Add text to audio task by Vaibhavs10 · Pull Request #969 · huggingface/hub-docs

Vaibhavs10 · 2023-09-26T14:13:33Z

No description provided.

osanseviero · 2023-09-26T14:29:43Z

You will also need to update in a couple of other places https://github.com/search?q=repo%3Ahuggingface%2Fhub-docs+TEXT-to-speech+language%3ATypeScript&type=code&l=TypeScript

Vaibhavs10 · 2023-09-26T14:53:56Z

I think I added it to all the relevant ones. Do you mind giving it a look again please @osanseviero ?

osanseviero

Thank you! Please check that you have similar set of files as in https://github.com/search?q=repo%3Ahuggingface%2Fhub-docs+TEXT-to-speech+language%3ATypeScript&type=code&l=TypeScript

You also need to add it to tasksData (can lead to an undefined task page for now (or same as TTS?) - in any case, if not, let's open an issue for a follow-up task page
Need to specify which libraries (and here) support this task

osanseviero

Awesome, things are looking good! You will also need to

Add an icon (similar to https://github.com/huggingface/hub-docs/blob/main/js/src/lib/components/Icons/IconTextToSpeech.svelte ) and specify it in https://github.com/huggingface/hub-docs/blob/main/js/src/lib/components/PipelineIcon/PipelineIcon.svelte#L27 (I suggest to check https://carbondesignsystem.com/ for icons)
You might also want to enable the widget, which involves modifying https://github.com/huggingface/hub-docs/blob/main/js/src/lib/components/InferenceWidget/InferenceWidget.svelte (most likely you can re-use TextToSpeechWidget)
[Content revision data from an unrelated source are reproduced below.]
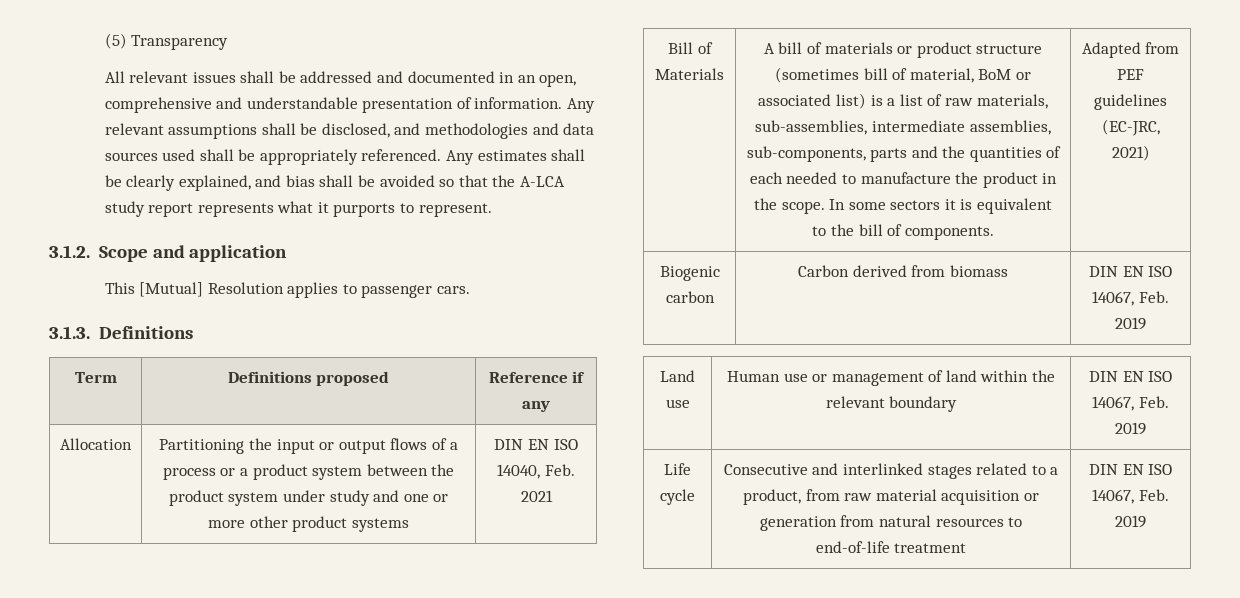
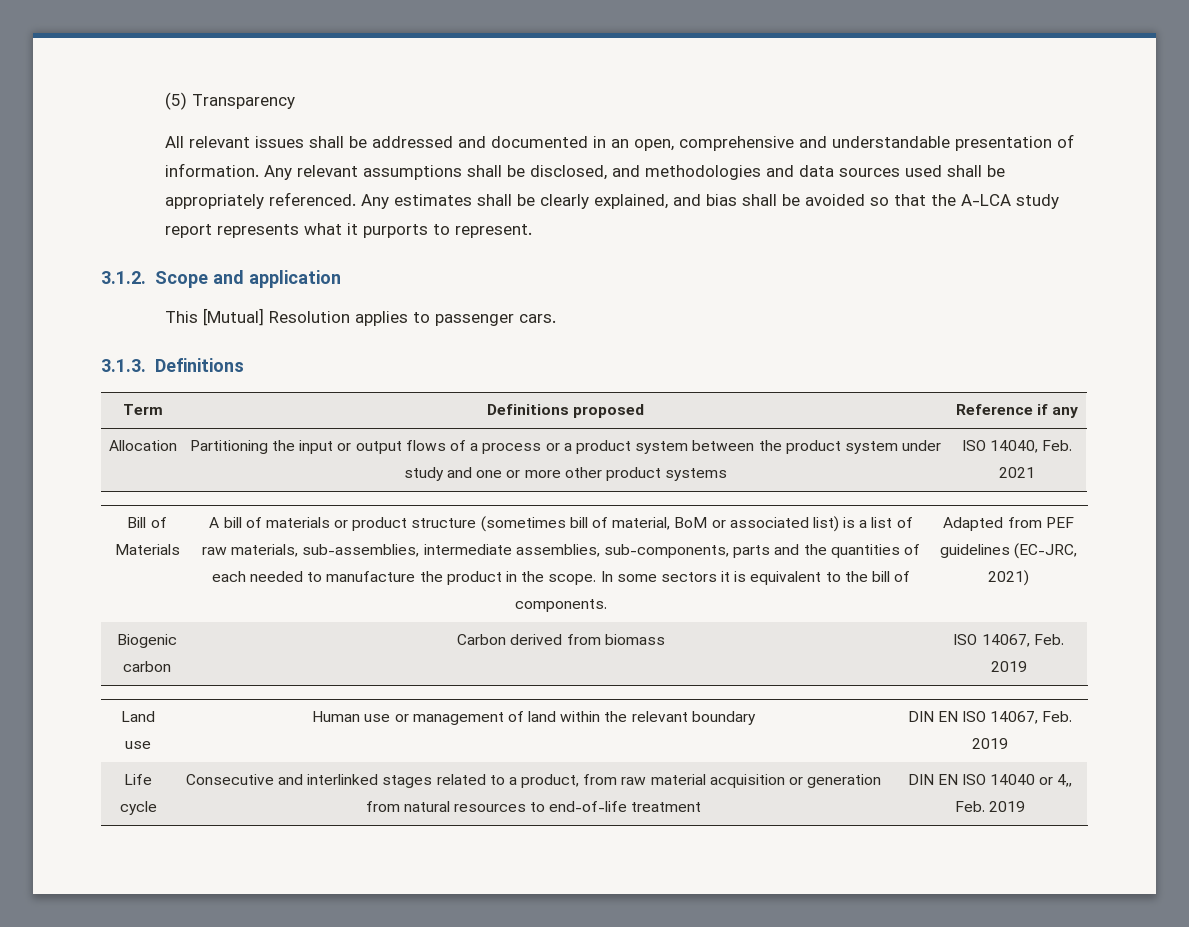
- Allocation | Partitioning the input or output flows of a process or a product system between the product system under study and one or more other product systems | DIN EN ISO 14040, Feb. 2021
+ Allocation | Partitioning the input or output flows of a process or a product system between the product system under study and one or more other product systems | ISO 14040, Feb. 2021
- Biogenic carbon | Carbon derived from biomass | DIN EN ISO 14067, Feb. 2019
+ Biogenic carbon | Carbon derived from biomass | ISO 14067, Feb. 2019
- Life cycle | Consecutive and interlinked stages related to a product, from raw material acquisition or generation from natural resources to end-of-life treatment | DIN EN ISO 14067, Feb. 2019
+ Life cycle | Consecutive and interlinked stages related to a product, from raw material acquisition or generation from natural resources to end-of-life treatment | DIN EN ISO 14040 or 4,, Feb. 2019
You can preview how this would look like in GitHub Codespaces as specified in https://github.com/huggingface/moon-landing#codespace

Vaibhavs10 · 2023-09-26T17:38:27Z

Noice. Going to to test this now!

Vaibhavs10 · 2023-09-26T17:46:48Z

Weird! I keep getting permission denied on codespace for anything I do. Is this the same for you too @osanseviero ?

Vaibhavs10 · 2023-09-27T11:39:17Z

Hey @mishig25

After your suggestions, I tried running npm ci and npm run prettier - no changes
then I tried npm run lint also resulted in no changes.

Send help! - welp!

mishig25 · 2023-09-27T14:31:23Z

Was TextToAudio widget was created in this PR ?
if so, it would good idea to provide a description on what the API shape looks like, plus screenshot, plus which model to test on. You can see an example here

After your suggestions, I tried running npm ci and npm run prettier - no changes
then I tried npm run lint also resulted in no changes.

npm run format:all was the one

hub-docs/js/package.json

Line 14 in b1a591d

"format:all": "npm run prettier src && npm run lint:all",

Vaibhavs10 · 2023-09-27T16:46:28Z

Hey @mishig25 - I just copied InferenceTextToSpeech widget over to text-to-audio.
So there are no new changes. I'll follow up with a separate PR to change the actual look.

Let me know if this is okay for you?

osanseviero · 2023-09-27T19:44:54Z

I think we should reuse TextToSpeechWidget rather than reimplementing it, same way we reuse TabularDataWidget. API input/output is exactly the same

mishig25 · 2023-09-27T20:05:14Z

Btw, is the task already supported in api-inference? Is there a model or curl script to test on ?

Vaibhavs10 · 2023-10-03T09:11:39Z

Hey! @mishig25 - Sorry for the delayed response, api-inference needed an update to make sure that the model can work.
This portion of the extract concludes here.